I’m addicted to the raw “Fried Calamari” at Grezzo. Seriously addicted. I’ve headed to Newburyport 3 days in a row just to eat it. It’s made from king oyster mushrooms. It’s in the new book that will be out in October
This is just an update on life as I sit here drinking this gross smoothie that I just made – cucumber juice, blueberries, banana and about a cup of sesame seeds. I’m able to drink anything if it’s good for me though!
So I’ve decided to take dance lessons. They start this week. I’m super excited!! I LOVE to dance and it’s been too long. I’ve decided this year to do everything that I’ve always wanted but haven’t been able to find the time in the last 7 years. I’m also apprenticing with a woman learning metalsmithing, something I’ve always had the desire to do. She is an incredible teacher, been doing this for over 30 years. I feel very fortunate to be working with her. I’m thinking about going to Italy this summer to study with someone there for a couple of weeks also. Making my sculptures again and just being more creative. I guess there are a few reasons that I’m taking this direction now.
One reason is that I’ve been so busy over the last 7-10 years that I started to forget who I was and what I loved to do. What brought me joy and was fun to me. In Living on Live Food, I talk about how you have to have balance and fun in your life and finding out what fun means… to you. I talk about how ‘fun’ changes as you grow and age and your idea of fun should change also.
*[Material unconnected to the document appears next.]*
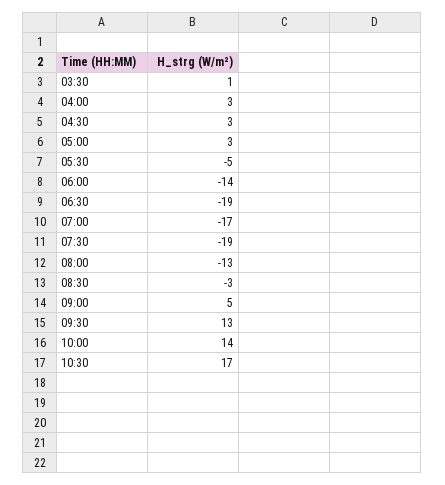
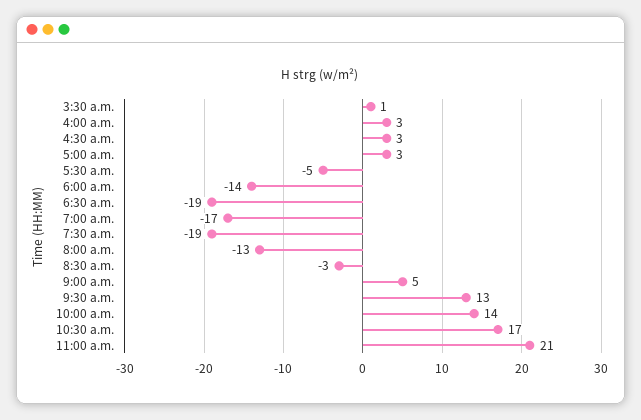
11:00 a.m.: none -> 21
I needed to rethink what it meant to me to be a whole, complete person. As much as I love raw food and this lifestyle, it’s not solely who I am. I am much more then what I eat. Actually, life … and eating raw… is more difficult when that’s your only focus.
I love, more than anything, living raw and teaching it to others. The emails that I get everyday about how people are healing themselves and changing their lives just blow me away. It inspires me to continue to teach and help as many people as possible with raw food. But, I’ve realized that when this is my sole focus and I’m at the computer working 16 hours a day or stuck in my restaurants or teaching and it’s all about raw food ALL the time, it’s never good.
Now that I have a bit more free time and I’m using that time to be more creative, get outside, have fun with friends, create art, I notice that when I get back to working within the raw food, I’m so much more productive and inspired, not burnt out. I feel like I have more energy and enthusiasm about the raw work I’m doing because the other things that I’m doing in my life are inspiring me and giving me joy. I notice that when I’m away from the raw work, I start to miss it and want to talk about it again and write and educate.
I also do have some free time right now which feels good. Odd, but good! It’s taken some time for me to begin to step away from the ‘empire of raw food’ that I’ve created. It’s a strange feeling to feel that there is an abundance of time in your life for play when you’re used to filling every moment with work. It’s an odd adjustment that takes time to let go of the workaholic attitude. I’m liking this new feeling. I’m actually a little scared that I’ll be back on the fast track once the new book comes out, but for now… I’m soaking this up.
My life is still crazy at times, restaurants and books, etc…but it’s nice to be able to breath. Oh, the most exciting news… I found a dog nanny! Yeah! She is perfect. It’s going to be a great feeling not to worry about my boys while I travel.
Just another step toward the abundant flow of free time and raw freedom.